Although what you and Martin are describing is precisely what Timothy Leary proposed in his early LSD experiments - a way of so severely traumatizing the ordinary thought function that one "shakes up" every piece of perceived reality and ego identity, then "reprograms" the entire show as desired.

It's a Cute concept - but again, it implies omnipotence. We ARE the very mind we're talking about experimenting on, so objective architecture is a pipe dream.

Also, remember, the contents of the Pit in the gap between dresser and wall (the unconscious) is not filled with DYSfunction - it's not that it is somethign that "should" be cleaned out. It's perfecty normal and healthy residue of mental activity - it just PROVOKES us dp types because we cannot endure realizing that there are parts of our own mind that are UNreachable to us (again, the omnipotence).

Want to find out how your little snow globe works? Smash it against the wall and you can learn all about the pretty white particles inside. You also have a destroyed snow globe. Curiosity and control can be MUCH better exercised WITHIN the confines of reality.

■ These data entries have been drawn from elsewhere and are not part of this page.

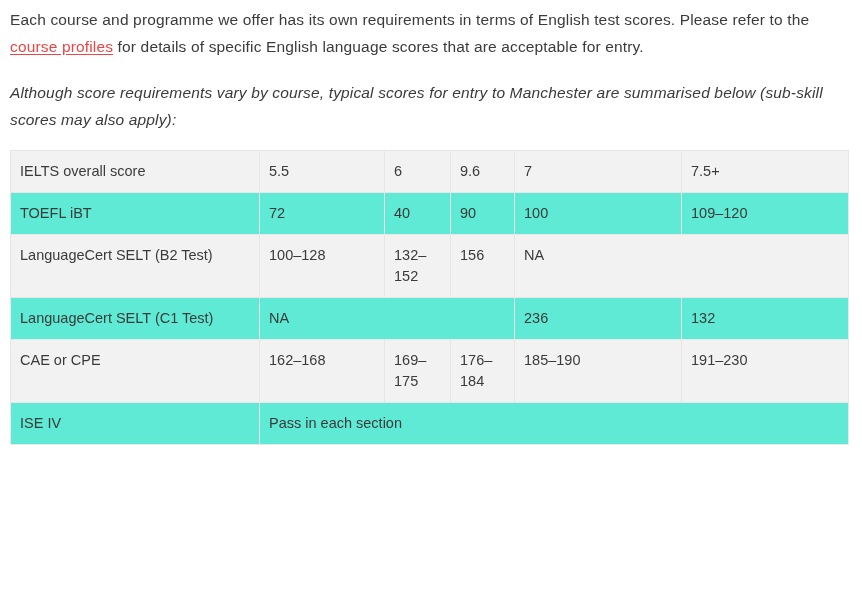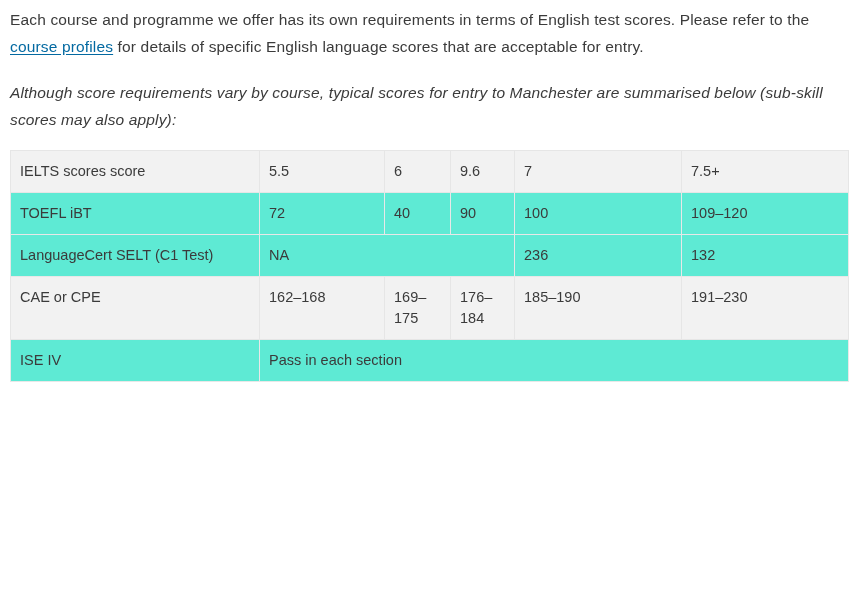--- a/index.html
+++ b/index.html
@@ -38,7 +38,7 @@
     font-style: italic;
   }
   a.inline-link {
-    color: #0369a1;
+    color: #ef4444;
     text-decoration: underline;
     text-underline-offset: 2px;
     cursor: pointer;

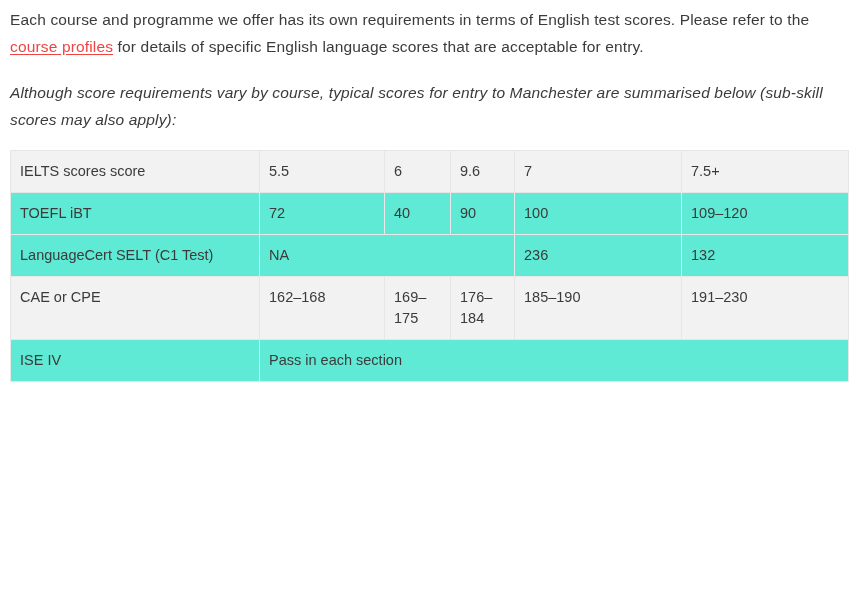--- a/index.html
+++ b/index.html
@@ -103,7 +103,7 @@
       </colgroup>
       <tbody>
         <tr class="odd">
-          <td>IELTS scores score</td>
+          <td>IELTS overall score</td>
           <td>5.5</td>
           <td>6</td>
           <td>9.6</td>

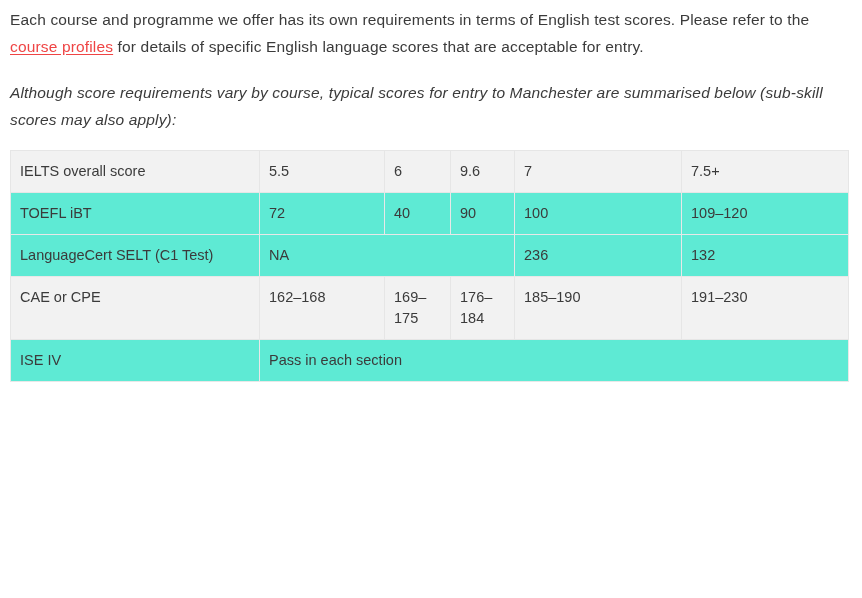--- a/index.html
+++ b/index.html
@@ -120,6 +120,13 @@
           <td>109–120</td>
         </tr>
 
+        <tr class="odd">
+          <td>LanguageCert SELT (B2 Test)</td>
+          <td>100–128</td>
+          <td>132–152</td>
+          <td>156</td>
+          <td colspan="3">NA</td>
+        </tr>
 
         <tr class="even">
           <td>LanguageCert SELT (C1 Test)</td>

Also, what I always love is that WE, people who can barely hold down a job and barely function day to day, are the ones who have the aspirations to re-program our own mental functioning. Interesting to note the Compensatory fantasies/goals of folks who are deep down fear they can't even succeed in the most ordinary of ways. (and I was exactly the same way, I'm NOT judging you - except as I'm laughing also at me!)